I'm learning C# via Rob Miles Yellow Book and have hit a problem with understanding variable scope.
The class I have developed (at the bottom) asks for a number and then displays it back to user. I would like to enhance it so that if the user enters ten instead of 10 it outputs a message and the user has another attempt.
Here is one of several attempts so far at the change...
...
static int readInt(string prompt, int low, int high)
{
int result;
do
{
try
{
string intString = readString(prompt);
result = int.Parse(intString);
Console.WriteLine("Thank you");
}
catch
{
Console.WriteLine("Invalid age value");
}
} while ((result < low) || (result > high));
return result;
}
...
Unfortunately this has the effect (I think) of pushing result out of scope because with this change I see the following compliation error:
CS0165 Use of unassigned local variable 'result'
What is the C# way to achieve this?
The complete class:
using System;
class Exception1
{
static string readString(string prompt)
{
string result;
do
{
Console.Write(prompt);
result = Console.ReadLine();
} while (result == "");
return result;
}
static int readInt(string prompt, int low, int high)
{
int result;
do
{
string intString = readString(prompt);
result = int.Parse(intString);
} while ((result < low) || (result > high));
return result;
}
public static void Main()
{
const int SCORE_SIZE = 1;
int[] scores = new int[SCORE_SIZE];
for (int i = 0; i < SCORE_SIZE; i++)
{
scores[i] = readInt("Score : ", 0, 1000);
}
for (int i = 0; i < SCORE_SIZE; i++)
{
Console.WriteLine("Score " + i + " is " + scores[i]);
}
Console.Read();
}
}
The compiler doesn't know that the while loop actually runs (it can throw and exception before assigning result) and sets a value on result.
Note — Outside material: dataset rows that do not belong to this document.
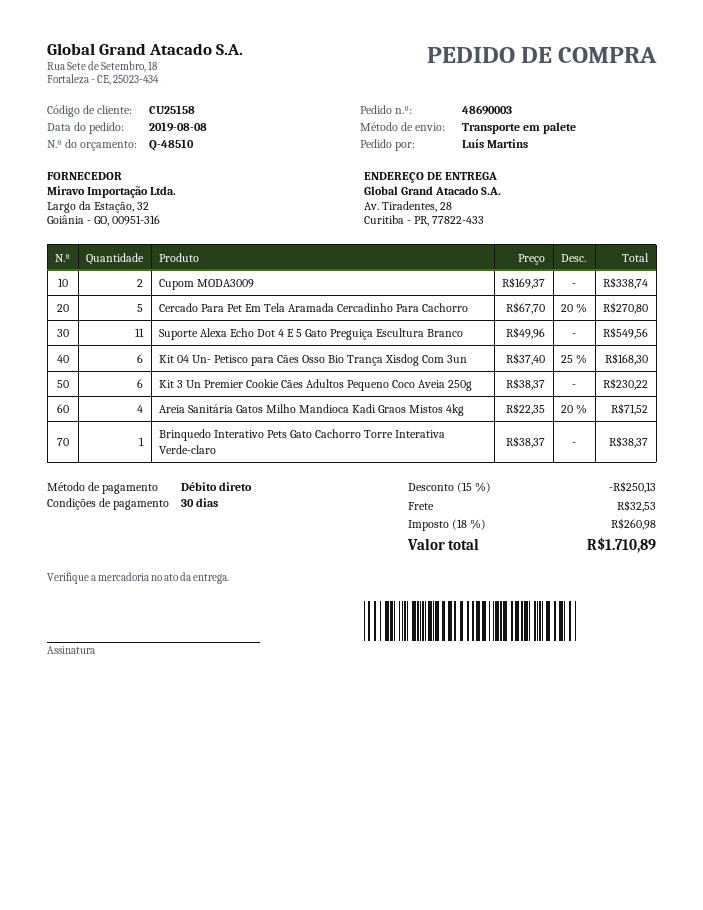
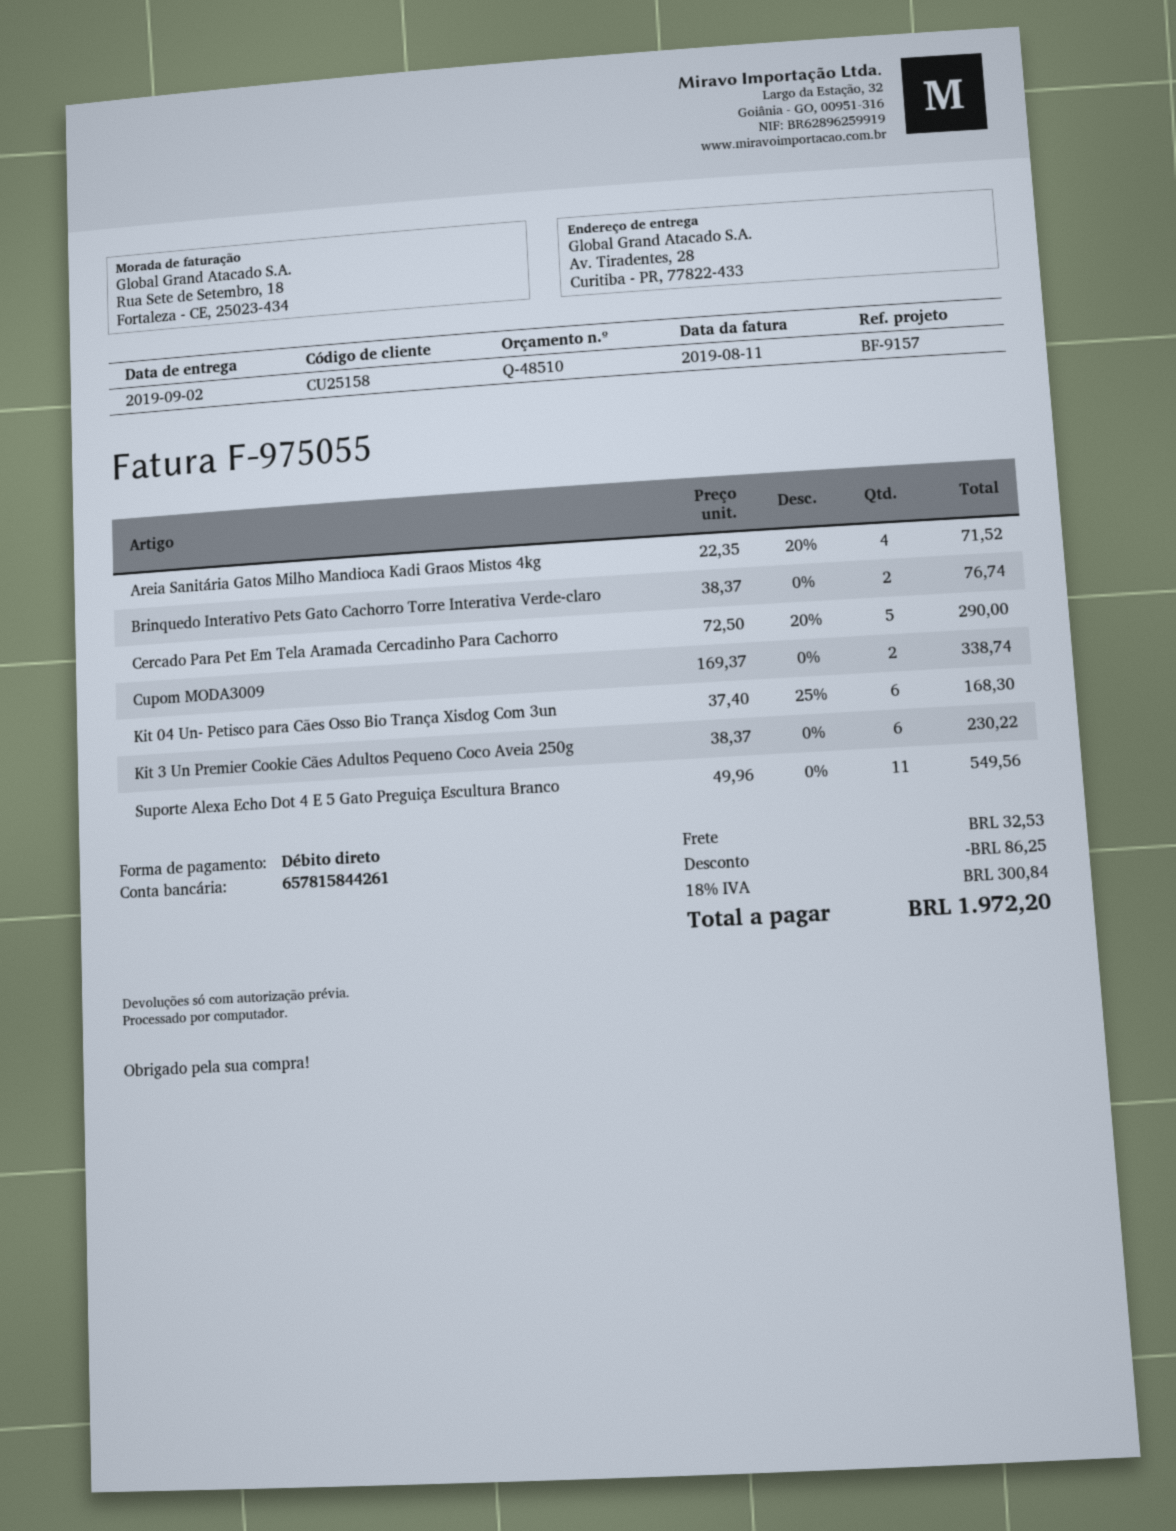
Cercado Para Pet Em Tela Aramada Cercadinho Para Cachorro: 5 x 67.70 - 20% = 270.80 -> 5 x 72.50 - 20% = 290.00
Brinquedo Interativo Pets Gato Cachorro Torre Interativa Verde-claro: 1 x 38.37 = 38.37 -> 2 x 38.37 = 76.74
discount: 250.13 -> 86.25
tax: 18% = 260.98 -> 18% = 300.84
total: 1710.89 -> 1972.20

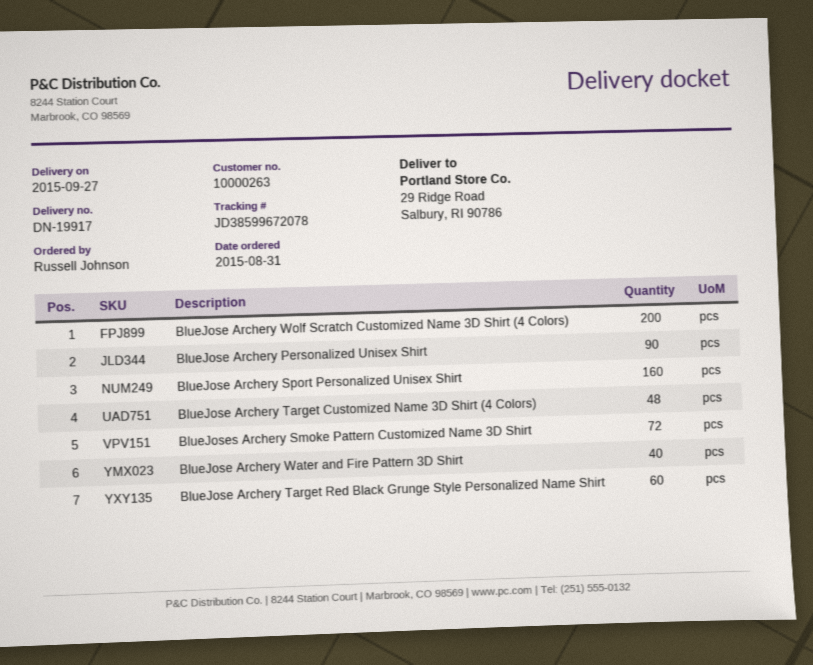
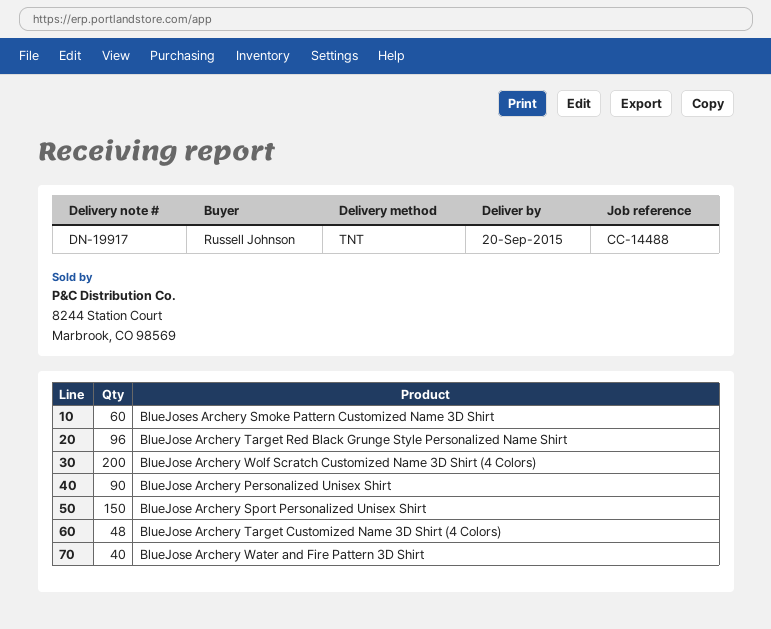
delivery date: 2015-09-27 -> 2015-09-20
BlueJose Archery Sport Personalized Unisex Shirt: 160 -> 150
BlueJoses Archery Smoke Pattern Customized Name 3D Shirt: 72 -> 60
BlueJose Archery Target Red Black Grunge Style Personalized Name Shirt: 60 -> 96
Therefore it complaints about this.
You can circumvent this by assigning a default value to result:
int result = -1;
Or by setting a value in the catch block:
catch
{
result = -1;
Console.WriteLine("Invalid age value");
}
I always use -1 in these cases as indicator of 'something wrong with this value'.
Just wanted to add possible solution if you really don't want to set result to any value initially:
static int readInt(string prompt, int low, int high)
{
bool validInput;
int result;
do
{
if ((validInput = int.TryParse(readString(prompt), out result)))
Console.WriteLine("Thank you");
else
Console.WriteLine("Invalid age value");
} while (!validInput || (result < low) || (result > high));
}
If TryParse fails, result will be set to integer default value (0) and validInput variable will be set to false so loop will go through once again.